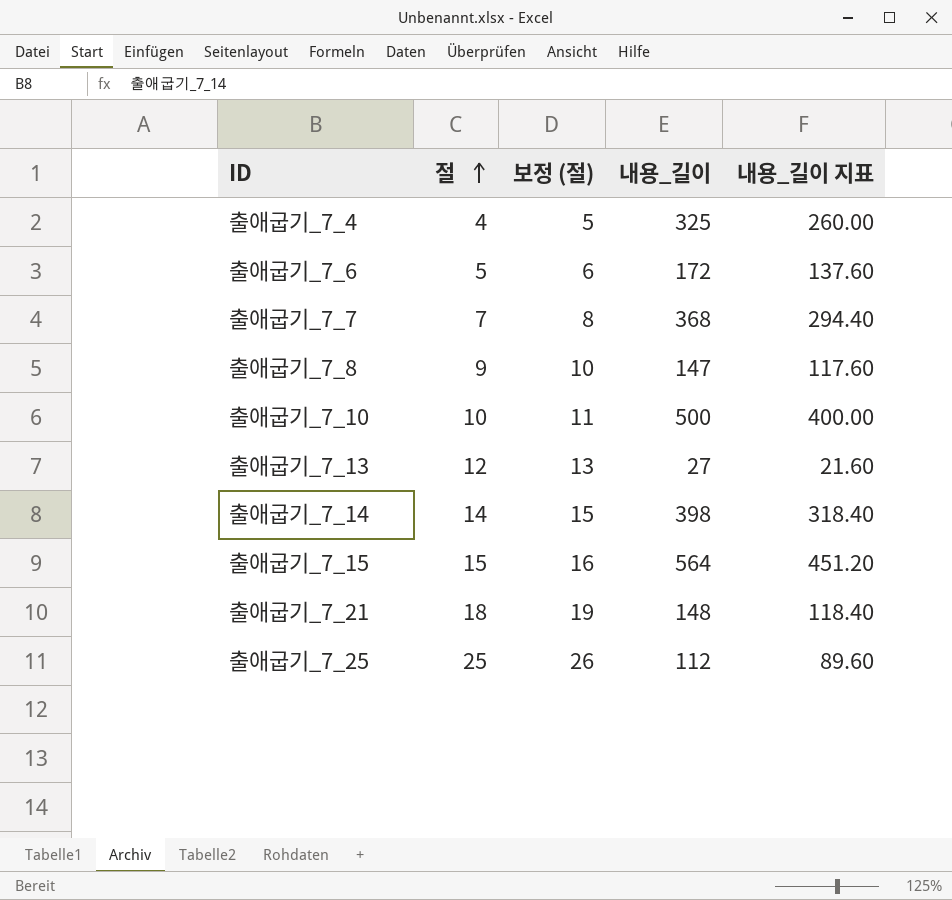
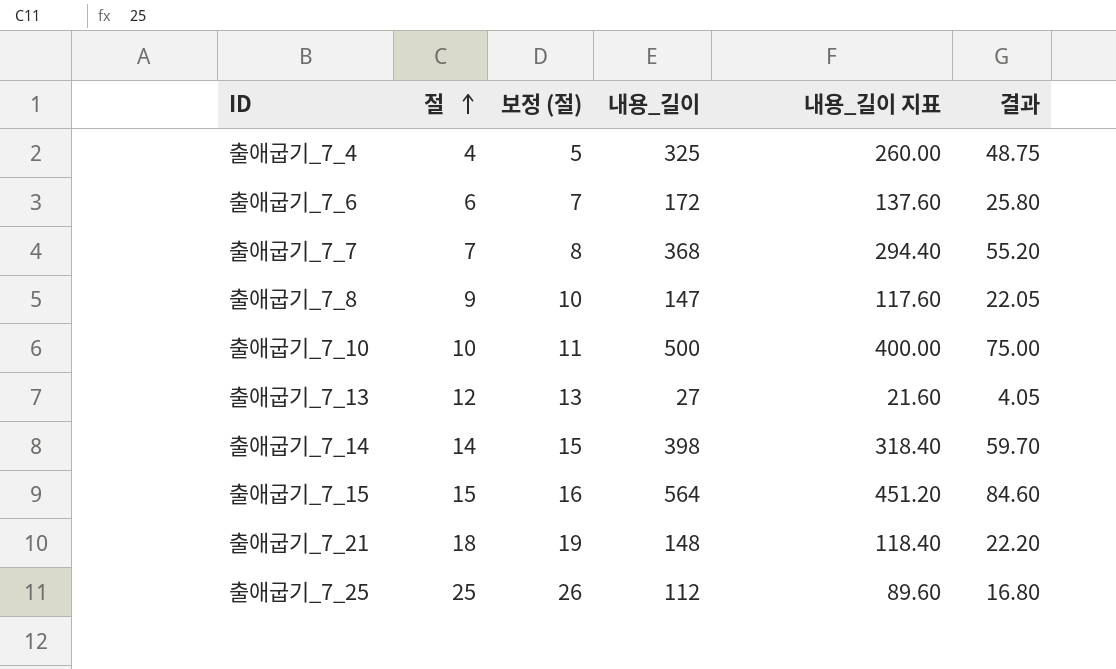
column 결과 | formula: none -> [내용_길이] * 0.15
출애굽기_7_6 | 절: 5 -> 6
출애굽기_7_6 | 보정 (절): 6 -> 7

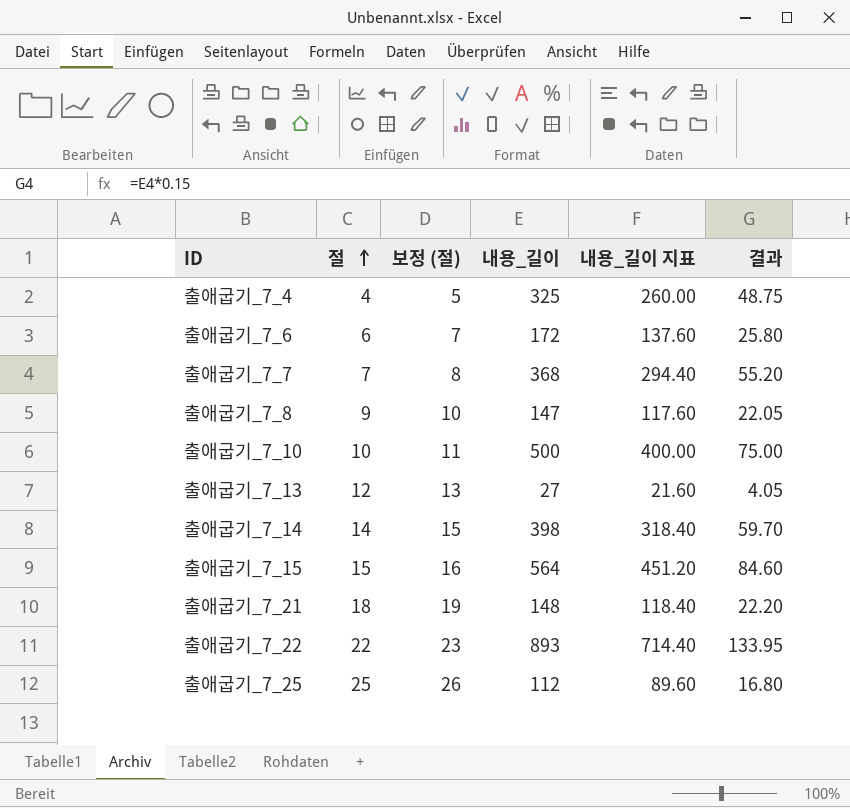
row 출애굽기_7_22: none -> 22 | 23 | 893 | 714.40 | 133.95

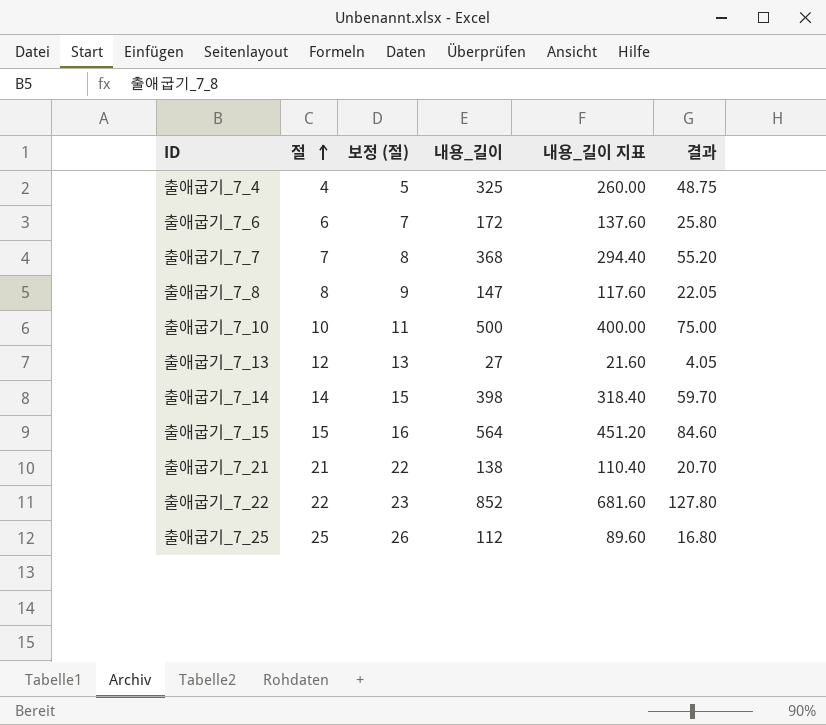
출애굽기_7_8 | 절: 9 -> 8
출애굽기_7_8 | 보정 (절): 10 -> 9
출애굽기_7_21 | 절: 18 -> 21
출애굽기_7_21 | 보정 (절): 19 -> 22
출애굽기_7_21 | 내용_길이: 148 -> 138
출애굽기_7_21 | 내용_길이 지표: 118.40 -> 110.40
출애굽기_7_21 | 결과: 22.20 -> 20.70
출애굽기_7_22 | 내용_길이: 893 -> 852
출애굽기_7_22 | 내용_길이 지표: 714.40 -> 681.60
출애굽기_7_22 | 결과: 133.95 -> 127.80

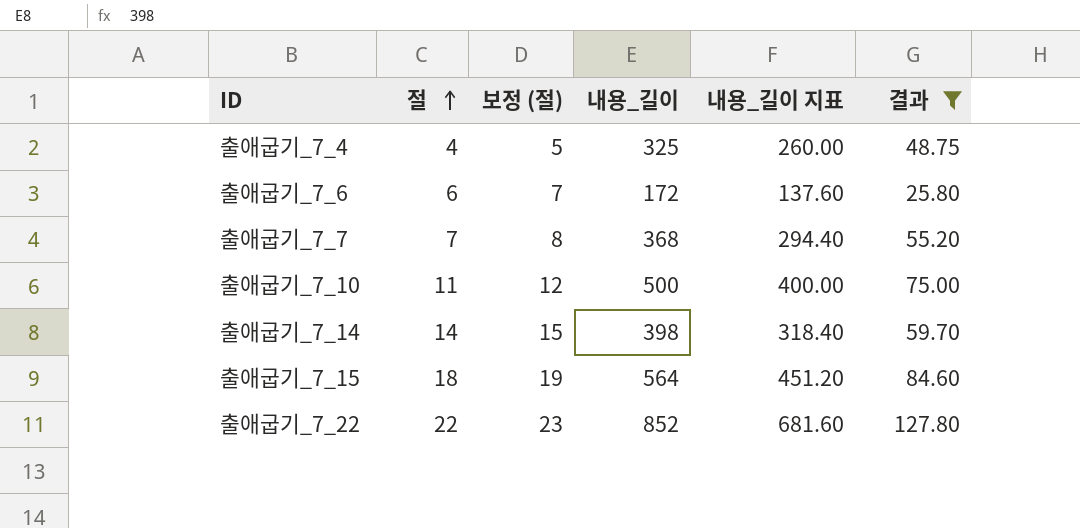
filter: none -> 결과 >= 25.80
출애굽기_7_10 | 절: 10 -> 11
출애굽기_7_10 | 보정 (절): 11 -> 12
출애굽기_7_15 | 절: 15 -> 18
출애굽기_7_15 | 보정 (절): 16 -> 19

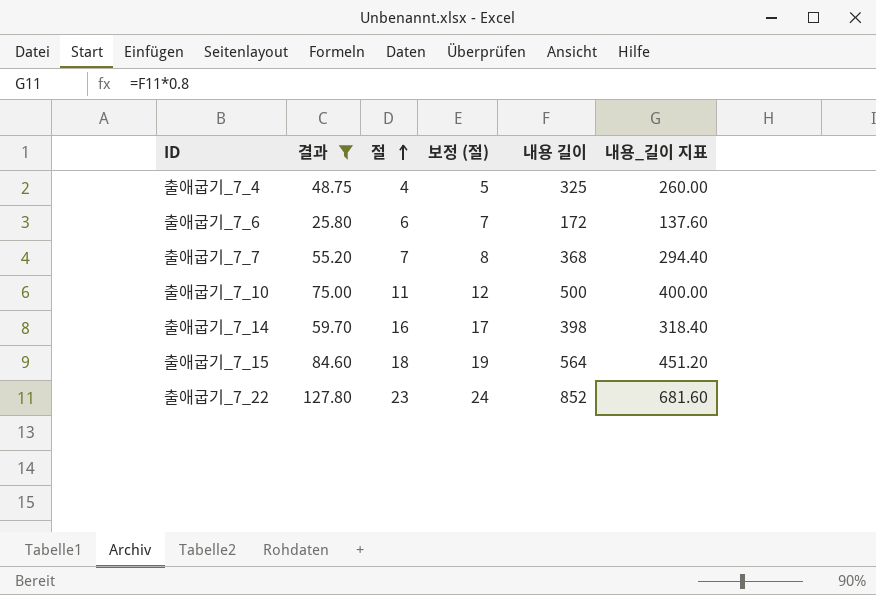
column 결과 | position: 6 -> 2
column name: 내용_길이 -> 내용 길이
출애굽기_7_14 | 절: 14 -> 16
출애굽기_7_14 | 보정 (절): 15 -> 17
출애굽기_7_22 | 절: 22 -> 23
출애굽기_7_22 | 보정 (절): 23 -> 24

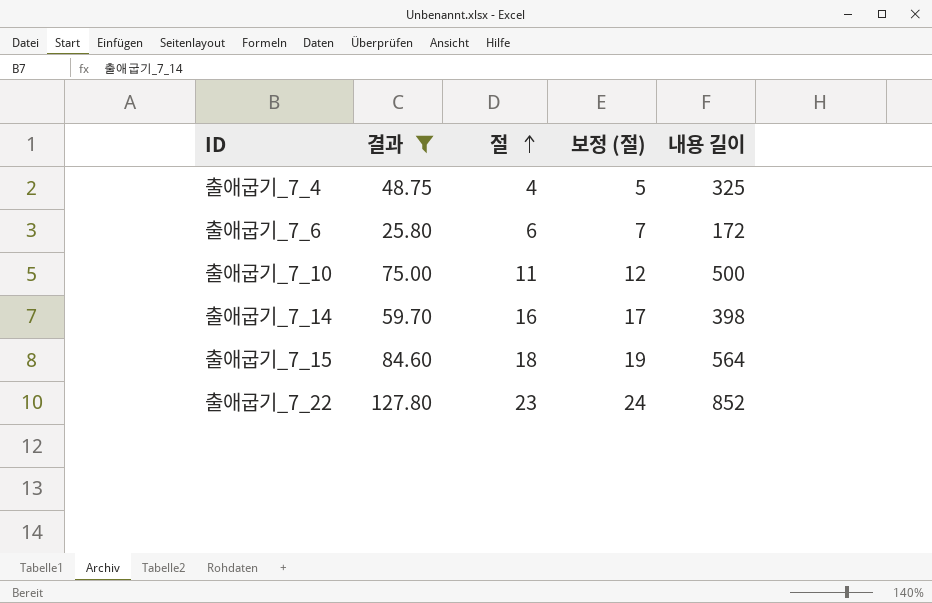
column 내용_길이 지표 | formula: [내용 길이] * 0.8 -> none
row 출애굽기_7_7: 55.20 | 7 | 8 | 368 | 294.40 -> none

___

Retype the listing exactly. Skip every picture.

column 결과 | formula: none -> [내용_길이] * 0.15
출애굽기_7_6 | 절: 5 -> 6
출애굽기_7_6 | 보정 (절): 6 -> 7

row 출애굽기_7_22: none -> 22 | 23 | 893 | 714.40 | 133.95

출애굽기_7_8 | 절: 9 -> 8
출애굽기_7_8 | 보정 (절): 10 -> 9
출애굽기_7_21 | 절: 18 -> 21
출애굽기_7_21 | 보정 (절): 19 -> 22
출애굽기_7_21 | 내용_길이: 148 -> 138
출애굽기_7_21 | 내용_길이 지표: 118.40 -> 110.40
출애굽기_7_21 | 결과: 22.20 -> 20.70
출애굽기_7_22 | 내용_길이: 893 -> 852
출애굽기_7_22 | 내용_길이 지표: 714.40 -> 681.60
출애굽기_7_22 | 결과: 133.95 -> 127.80

filter: none -> 결과 >= 25.80
출애굽기_7_10 | 절: 10 -> 11
출애굽기_7_10 | 보정 (절): 11 -> 12
출애굽기_7_15 | 절: 15 -> 18
출애굽기_7_15 | 보정 (절): 16 -> 19

column 결과 | position: 6 -> 2
column name: 내용_길이 -> 내용 길이
출애굽기_7_14 | 절: 14 -> 16
출애굽기_7_14 | 보정 (절): 15 -> 17
출애굽기_7_22 | 절: 22 -> 23
출애굽기_7_22 | 보정 (절): 23 -> 24

column 내용_길이 지표 | formula: [내용 길이] * 0.8 -> none
row 출애굽기_7_7: 55.20 | 7 | 8 | 368 | 294.40 -> none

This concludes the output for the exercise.